Continuando con el ciclo de charlas de las zoonosis, en esta oportunidad se repasaron los alcances e implicancias de más enfermedades contagiadas a los humanos, a través de la alimentación.

Dos nuevas enfermedades zoonóticas fueron abordadas en la cuarta charla del ciclo “Una Salud y Zoonosis: ¿Qué enfermedades nos pueden transmitir los animales?” Se trató de la segunda instancia dedicada a animales de producción, con la anisakidosis y la hidatidosis.

En primer turno, el académico de la Escuela de Medicina Veterinaria UST Santiago, Rubén Moreira, trató la hidatidosis (o equinococosis quística), que es una zoonosis parasitaria producida por céstodos del complejo Echinococcus y se reconoce a cuatro tipos de estos como capaces de ser transmitidos al hombre: granulosus, ortleppi, canadiensis y multilocularis.

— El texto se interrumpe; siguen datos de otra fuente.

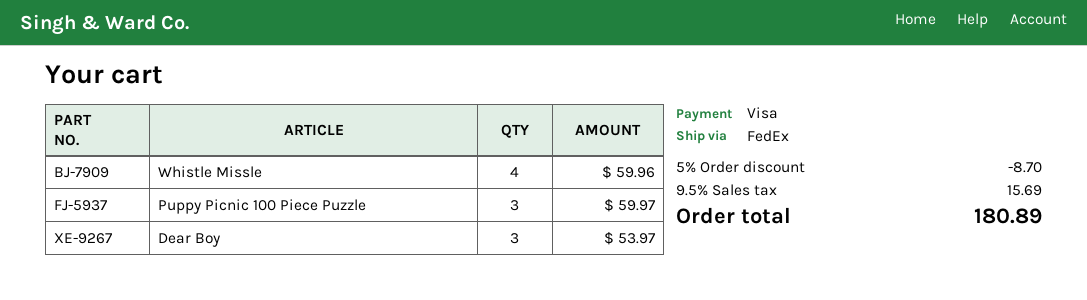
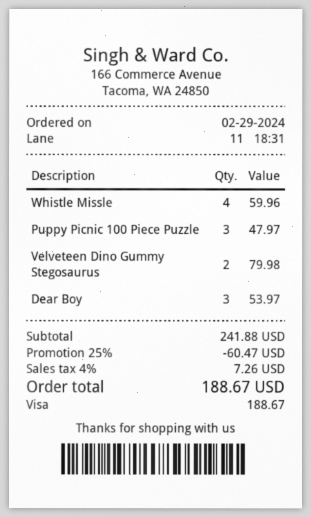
Puppy Picnic 100 Piece Puzzle: 3 for 59.97 -> 3 for 47.97
Velveteen Dino Gummy Stegosaurus: none -> 2 for 79.98
discount: 5% = 8.70 -> 25% = 60.47
tax: 9.5% = 15.69 -> 4% = 7.26
total: 180.89 -> 188.67

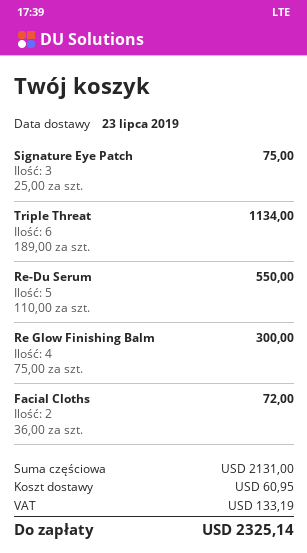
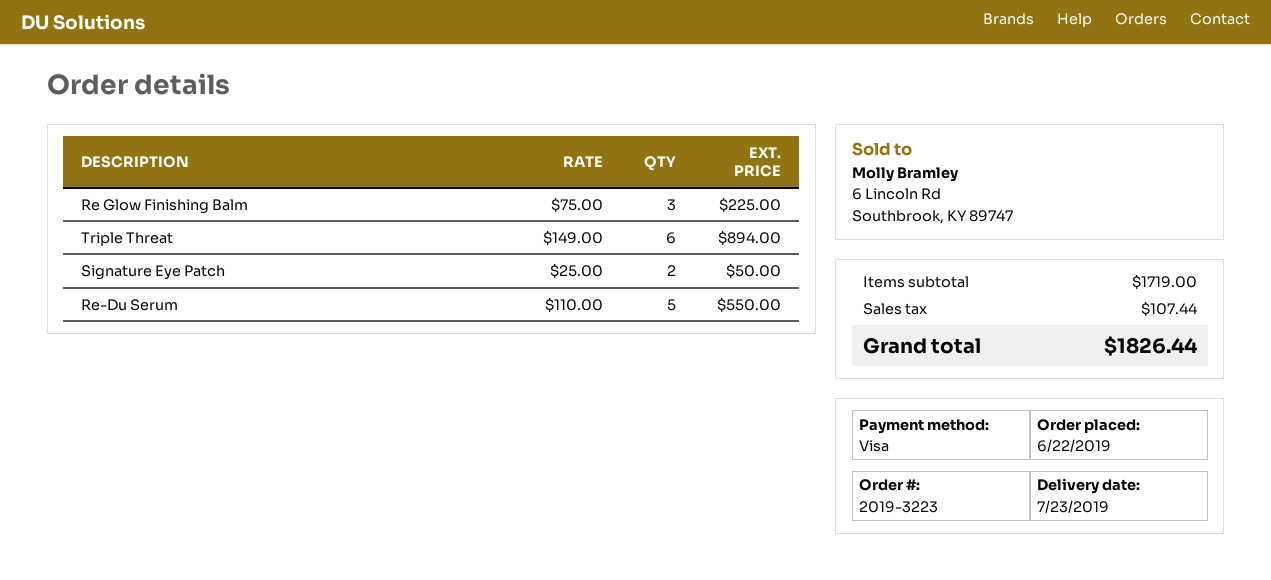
Signature Eye Patch: 3 x 25.00 = 75.00 -> 2 x 25.00 = 50.00
Triple Threat: 6 x 189.00 = 1134.00 -> 6 x 149.00 = 894.00
Re Glow Finishing Balm: 4 x 75.00 = 300.00 -> 3 x 75.00 = 225.00
Facial Cloths: 2 x 36.00 = 72.00 -> none
subtotal: 2131.00 -> 1719.00
shipping: 60.95 -> none
tax: 133.19 -> 107.44
total: 2325.14 -> 1826.44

Es una enfermedad de distribución mundial, propia de sectores ganaderos, y Chile es considerada una zona de alta endemia. No obstante, la OMS la considera como una enfermedad desatendida porque afecta principalmente a poblaciones en condiciones socioeconómicas de pobreza, bajo nivel educativo y carencia de acceso a servicios sanitarios básicos. Puede causar la muerte o discapacidades graves con secuelas de por vida, aseguró el médico veterinario.

“El perro es el hospedero definitivo, que se infecta al alimentarse de vísceras (o cualquier otra estructura anatómica) crudas con quistes fértiles”, explicó Moreira. “El faenamiento doméstico de ovejas y cabras y la alimentación de perros con restos de faena, favorecen la presentación de hidatidosis humana”, añadió.

En Chile, las principales tasas de incidencia se encuentran desde la Región del Biobío hasta la de Magallanes, pero se dispara en la Región de Aysén (24 por cada 100 mil habitantes). Y en la zona norte, la Región de Coquimbo es la que presenta la tasa más alta.

“Los bovinos representan la mayor proporción de animales con hallazgo de hidatidosis en el país (entre un 75% a un 82% en los últimos años), seguidos por los ovinos, con un 17%”, representó el docente.

Los riesgos del creciente consumo de pescados crudos

La segunda parte de la sesión trató el tema de la anisakidosis, una enfermedad zoonótica subdiagnosticada que es causada por la ingestión accidental del nematodo en estado larvario L3 de la familia anisakidae, la cual -dentro de su veintena de géneros- los más importantes son el anisakis, el pseudoterranova y -en menor proporción- el contracaecum. “Los dos primeros son zoonóticos; son los que mayormente se han asociado a estos cuadros de parasitosis en seres humanos producto del consumo de pescados crudos”, afirmó Álvaro Machuca, académico de la Escuela de Medicina Veterinaria UST Talca.

Sus hospederos definitivos son los mamíferos marinos (cetáceos, marsopas) que han consumido los hospederos paratécnicos (peces o crustáceos donde la larva no se sigue desarrollando). “Nosotros, los humanos, ingresamos como hospederos accidentales cuando consumimos estos peces o calamares infectados con las larvas L3”, resumió el especialista. La especie de pescado con la mayor prevalencia de anisakidos, es -por lejos- la merluza (austral o común), que además es el pescado de mayor consumo en Chile.

Los dos principales cuadros clínicos presentados en seres humanos, son los gastrointestinales y los alérgicos. En la mayoría de los casos, el parásito se aloja en el estómago (sobre el 93% de los casos), generando un fuerte dolor abdominal y sólo en un 2% a nivel intestinal, generando vómitos, diarrea, náuseas y ocasionalmente fiebre. “

Son signos bastante inespecíficos y son muchas las enfermedades que pueden generar estos síntomas, por lo tanto importa mucho la anamnesis y el examen clínico”, apuntó Machuca.

En el caso de la alergia, nuevamente aparecen signos gastrointestinales, pero se suman la urticaria, el angioedema (facial, particularmente). Puede haber signos respiratorios (rinitis, tos, asma) y, en algunos casos más dramáticos, puede haber shock anafilácticos. No obstante, todos los síntomas desaparecen luego de simplemente remover endoscópicamente las larvas presentes en el organismo.

El facultativo recomienda que las personas sepan que este parásito existe y que puede producir cuadros gastrointestinales, como también aumentar las fiscalizaciones a todo nivel, ya sea en las caletas, traslados, almacenamiento, lugares de venta, ventas ilegales y, al momento de comer, hacerlo en lugares legalmente establecidos. Finalmente, en casa, aconseja propicias condiciones de almacenamiento, siempre congelando los productos al menos 24 horas antes de su consumo.